T3 is where cancer has been found beyond the prostate in the seminal vesicles.

T4 is where cancer is found near the bladder, rectum and beyond seminal vesicles.

N0 is where cancer is not found present in the lymph nodes.

N1 is where cancer is found surrounding lymph nodes of the prostate.

There are side effects associated with this treatment: bowel and bladder issues(diarrhea, trouble urinating, blood in the urine and stool), erectile dysfunction, infertility(reports indicate approximately 77% become infertile after therapy) and chronic tiredness which may never stop long after treatment ends.

If the patient underwent radiation therapy, it has been reported that 30% to 60% percent will experience erectile dysfunction. The type of radiation therapy used will dictate the severity of the ED.

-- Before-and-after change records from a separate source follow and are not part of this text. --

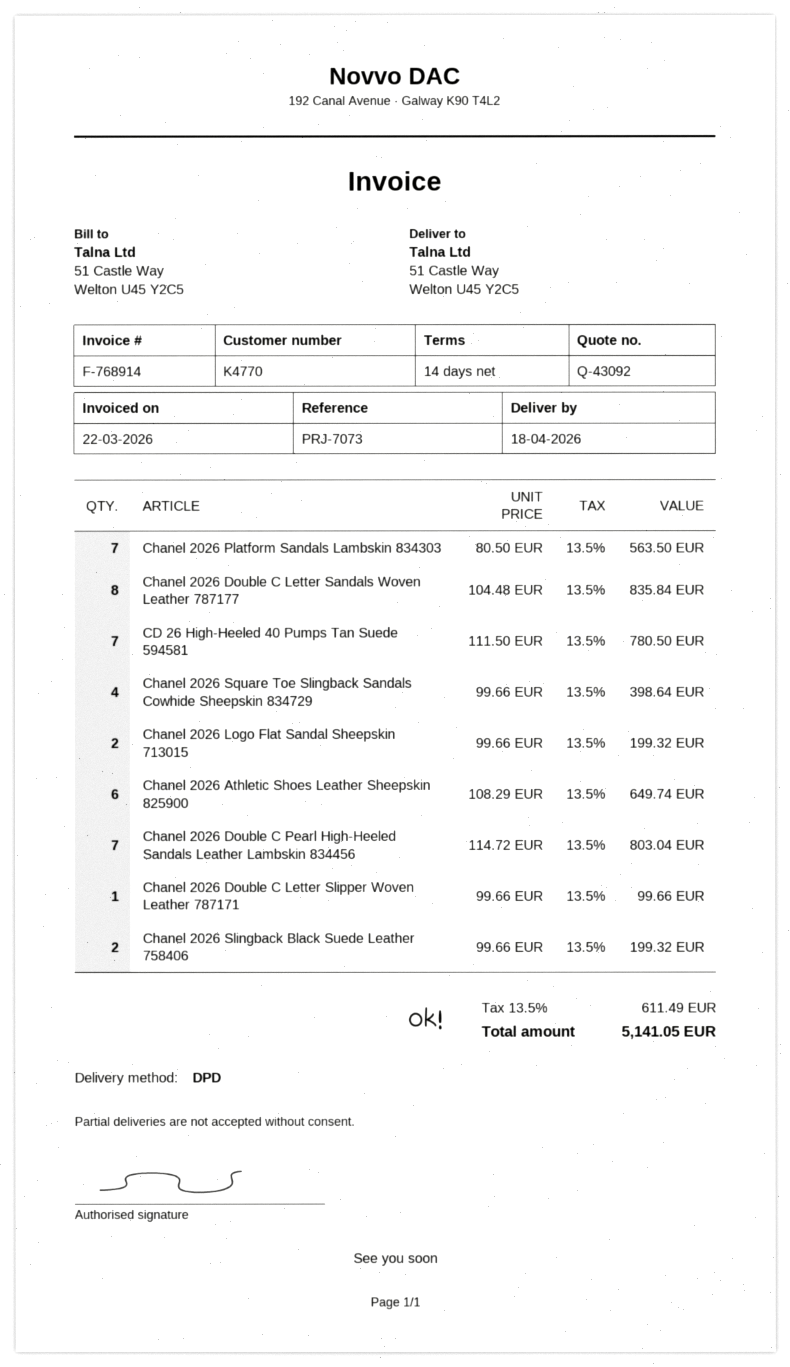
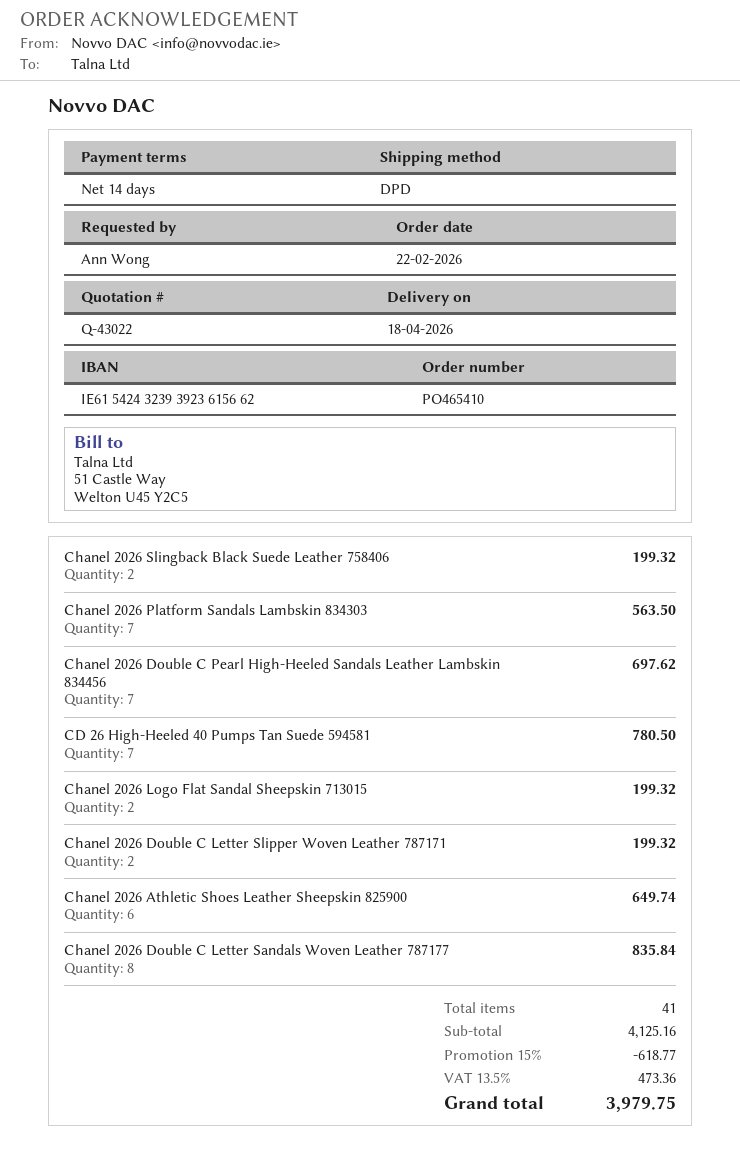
quote number: Q-43092 -> Q-43022
Chanel 2026 Square Toe Slingback Sandals Cowhide Sheepskin 834729: 4 for 398.64 -> none
Chanel 2026 Double C Pearl High-Heeled Sandals Leather Lambskin 834456: 7 for 803.04 -> 7 for 697.62
Chanel 2026 Double C Letter Slipper Woven Leather 787171: 1 for 99.66 -> 2 for 199.32
discount: none -> 15% = 618.77
tax: 13.5% = 611.49 -> 13.5% = 473.36
total: 5141.05 -> 3979.75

If the patient is experiencing incontinence in the recovery phase of prostate cancer treatments, there are several ways medical professionals help alleviate the symptoms. There are 3 types of incontinence: stress, overflow, and urge. Stress incontinence involves a dysfunction of the bladder sphincter. This condition is caused by possible nerve damage during prostate surgery. Overflow incontinence is the excessive amount of urine held in the bladder. This condition is caused by pressure from the prostate. Urge incontinence is not being able to control urine output. This condition is caused by the effects of prostate cancer.

The methods used to treat incontinence are: dietary changes which alleviate symptoms from offending foods, medicines that prevent spasms in the bladder and ureters, bladder feedback programs and incontinence products (collagen injections, bladder pads and special condoms used to control leakage).